Почему-то они — эта барышня (звали ее Иля) и баронесса очень друг другу не понравились. Баронесса кривлялась, Иля смотрела на нее мрачно. Баронесса восторгалась плюшевой черной кошкой, которую мне кто-то прислал в корзине белых роз.
— А я совершенно не выношу кошек, — говорила Иля. — Мне противно смотреть даже на эту игрушечную.
Баронесса продолжала возиться с кошкой, сажала ее себе на плечи.
— Взгляните, как мне идет эта черная кошка. Неправда ли, я похожа на молодую колдунью? Похожа?
— Очень! — мрачно отвечала Идя. Вы похожи на колдунью Карабос из «Спящей красавицы». Я легко себе представляю, как вы едете на шестерке крыс.
Баронесса обиделась.

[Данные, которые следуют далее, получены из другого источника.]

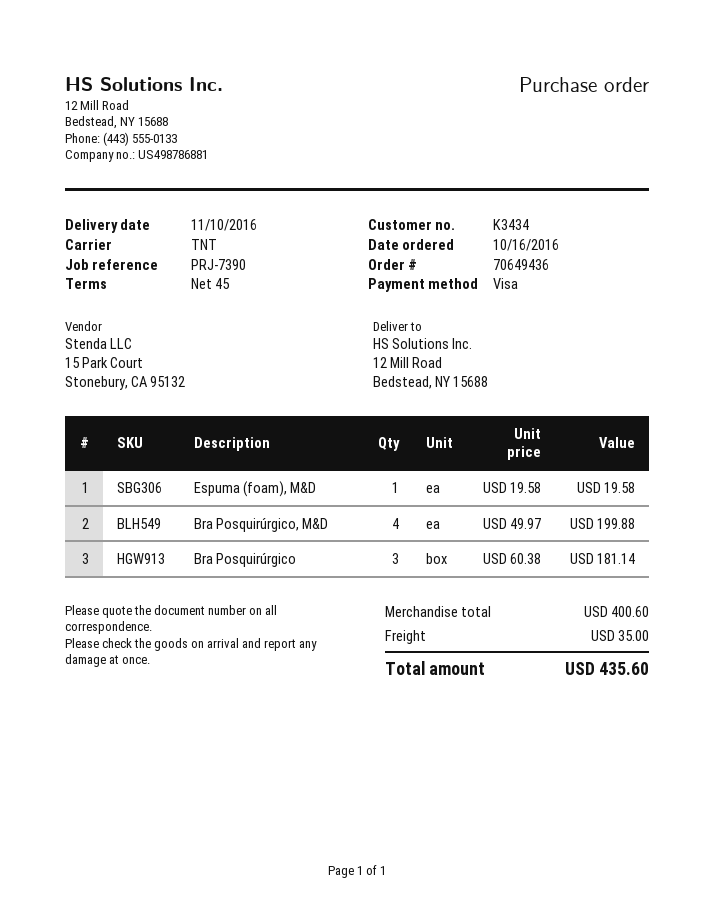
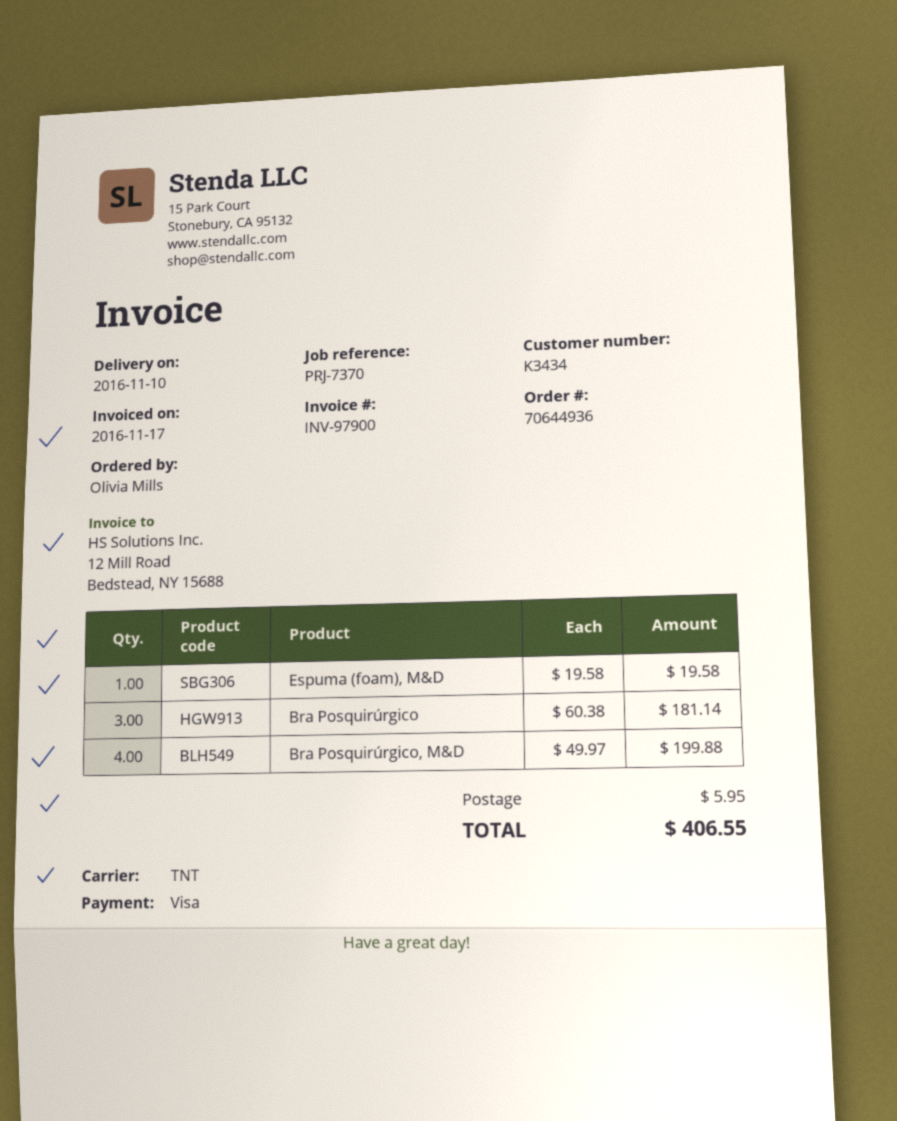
order number: 70649436 -> 70644936
reference: PRJ-7390 -> PRJ-7370
shipping: 35.00 -> 5.95
total: 435.60 -> 406.55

Глаза ее стали острыми, как две иголки: фея Карабос была горбатая уродина с длинных носом.
— Да? Вы находите? Это очень мило. Да, я фея Карабос. И, чтобы вам доказать свою силу, я непременно обращу вас в кошку. Может быть, побывав в кошачьей шкуре, начнете кошек любить.
Видя, что они сердятся, я поспешила перебить разговор.
И вот приходит ко мне на другой день Идя, страшно смущенная, и говорит:
— Знаете, я кажется, сошла с ума! Вы только никому не рассказывайте, но со мной произошла очень странная история. Какая? Она усмехнулась, покраснела и ответила шепотом: — Я кошка.